Right from the very dawn of Quake time, there have been some incredibly devoted modders, people like Nezu who mapped out what made Quake tick from the early technical demos. Some people were so keen to start creating maps that they didn't even wait for the editor to come out, and created map files in a text editor instead. As a tribute to their early efforts, I've tried to revive this tradition somewhat with a new twist…

Today's adventure is a return trip to the Chambers of Torment entitled "In Small Packages". It offers a familiar environment with some slightly less familiar inhabitants, and a vague festive theme running through it. To play:

  1. Download 12days.sav
  2. Put the file in your ID1 directory
  3. Launch Quake
  4. Enter the command "load 12days" in the console. Don't use "map 12days" as that won't work!

Happy holidays!


7th December - Emergency Spirit

WebQuake is a HTML5 port of Quake to Javascript and WebGL by SiPlus. It was first released in February 2013. It is available at https://github.com/SiPlus/WebQuake. You can play Quake online with it at webquake.quaddicted.com. That's a Quake shareware installation so you can play the whole first episode. WebQuake also has a server component in node.js which currently hosts a server at ws://webquake.quaddicted.com:26000. You can join this deathmatch game (at least today). It is running some maps from |Scampie's list but if too many people enter I could load death32c. ;)

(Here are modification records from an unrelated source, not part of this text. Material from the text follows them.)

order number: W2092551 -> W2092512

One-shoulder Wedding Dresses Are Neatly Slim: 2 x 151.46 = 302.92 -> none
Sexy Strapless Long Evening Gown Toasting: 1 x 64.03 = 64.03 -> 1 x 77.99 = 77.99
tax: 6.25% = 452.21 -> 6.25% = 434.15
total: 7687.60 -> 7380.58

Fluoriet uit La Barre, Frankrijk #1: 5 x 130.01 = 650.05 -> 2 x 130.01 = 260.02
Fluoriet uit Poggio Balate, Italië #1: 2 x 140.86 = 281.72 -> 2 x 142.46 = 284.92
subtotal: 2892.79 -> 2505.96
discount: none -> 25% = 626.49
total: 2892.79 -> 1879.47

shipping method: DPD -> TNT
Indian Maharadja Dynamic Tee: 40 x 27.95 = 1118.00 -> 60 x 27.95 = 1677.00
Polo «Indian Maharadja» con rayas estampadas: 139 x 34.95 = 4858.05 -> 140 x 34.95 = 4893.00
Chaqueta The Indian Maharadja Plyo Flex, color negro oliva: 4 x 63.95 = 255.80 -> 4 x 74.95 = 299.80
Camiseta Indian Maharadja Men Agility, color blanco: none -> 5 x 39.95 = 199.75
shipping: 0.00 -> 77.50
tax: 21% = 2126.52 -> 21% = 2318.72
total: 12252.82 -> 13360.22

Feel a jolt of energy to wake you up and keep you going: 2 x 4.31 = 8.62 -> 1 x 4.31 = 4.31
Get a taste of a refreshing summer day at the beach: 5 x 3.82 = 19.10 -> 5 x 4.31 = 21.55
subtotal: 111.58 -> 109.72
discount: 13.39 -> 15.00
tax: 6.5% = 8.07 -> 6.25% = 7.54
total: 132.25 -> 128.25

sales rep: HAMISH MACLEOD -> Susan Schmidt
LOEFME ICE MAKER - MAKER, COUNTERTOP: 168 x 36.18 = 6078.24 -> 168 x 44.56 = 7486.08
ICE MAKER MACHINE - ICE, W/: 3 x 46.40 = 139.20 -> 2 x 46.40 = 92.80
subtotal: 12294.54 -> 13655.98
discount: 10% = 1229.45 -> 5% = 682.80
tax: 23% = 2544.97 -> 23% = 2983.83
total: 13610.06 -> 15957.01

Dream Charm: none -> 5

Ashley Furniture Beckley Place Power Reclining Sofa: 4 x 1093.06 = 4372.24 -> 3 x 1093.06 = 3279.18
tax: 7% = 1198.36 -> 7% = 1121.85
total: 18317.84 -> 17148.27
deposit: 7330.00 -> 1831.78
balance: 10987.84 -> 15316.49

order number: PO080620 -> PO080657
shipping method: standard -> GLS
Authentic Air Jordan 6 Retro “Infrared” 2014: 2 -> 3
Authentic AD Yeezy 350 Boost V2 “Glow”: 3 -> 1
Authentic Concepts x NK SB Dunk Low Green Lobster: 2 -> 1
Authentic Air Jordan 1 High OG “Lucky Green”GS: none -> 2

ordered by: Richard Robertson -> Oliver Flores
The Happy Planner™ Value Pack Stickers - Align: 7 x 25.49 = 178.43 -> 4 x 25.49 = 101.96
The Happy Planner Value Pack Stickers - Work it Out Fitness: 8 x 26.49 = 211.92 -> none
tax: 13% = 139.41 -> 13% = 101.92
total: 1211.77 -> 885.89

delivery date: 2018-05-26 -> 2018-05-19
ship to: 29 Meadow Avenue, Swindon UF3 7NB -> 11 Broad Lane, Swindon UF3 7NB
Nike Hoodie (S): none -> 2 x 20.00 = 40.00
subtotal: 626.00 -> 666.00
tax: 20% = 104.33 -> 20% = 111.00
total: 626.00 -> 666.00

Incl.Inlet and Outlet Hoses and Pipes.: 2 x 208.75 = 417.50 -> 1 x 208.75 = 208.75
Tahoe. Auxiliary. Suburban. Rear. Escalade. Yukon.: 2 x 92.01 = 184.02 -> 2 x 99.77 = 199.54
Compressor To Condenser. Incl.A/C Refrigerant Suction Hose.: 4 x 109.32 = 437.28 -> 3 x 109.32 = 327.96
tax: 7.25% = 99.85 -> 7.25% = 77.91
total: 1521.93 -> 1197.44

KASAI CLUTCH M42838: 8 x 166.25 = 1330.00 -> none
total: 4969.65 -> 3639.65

Use WASD for moving, the cursor keys for aiming, CTRL for shooting, SPACE for jumping, T for chatting, your skills for fragging.

Play the Quake Shareware singleplayer episode at http://webquake.quaddicted.com/

Play Quake Deathmatch in your browser at http://webquake.quaddicted.com/WebQuake.htm?+connect%20ws://webquake.quaddicted.com:26000!

Please be nice and respectful. Happy fragging!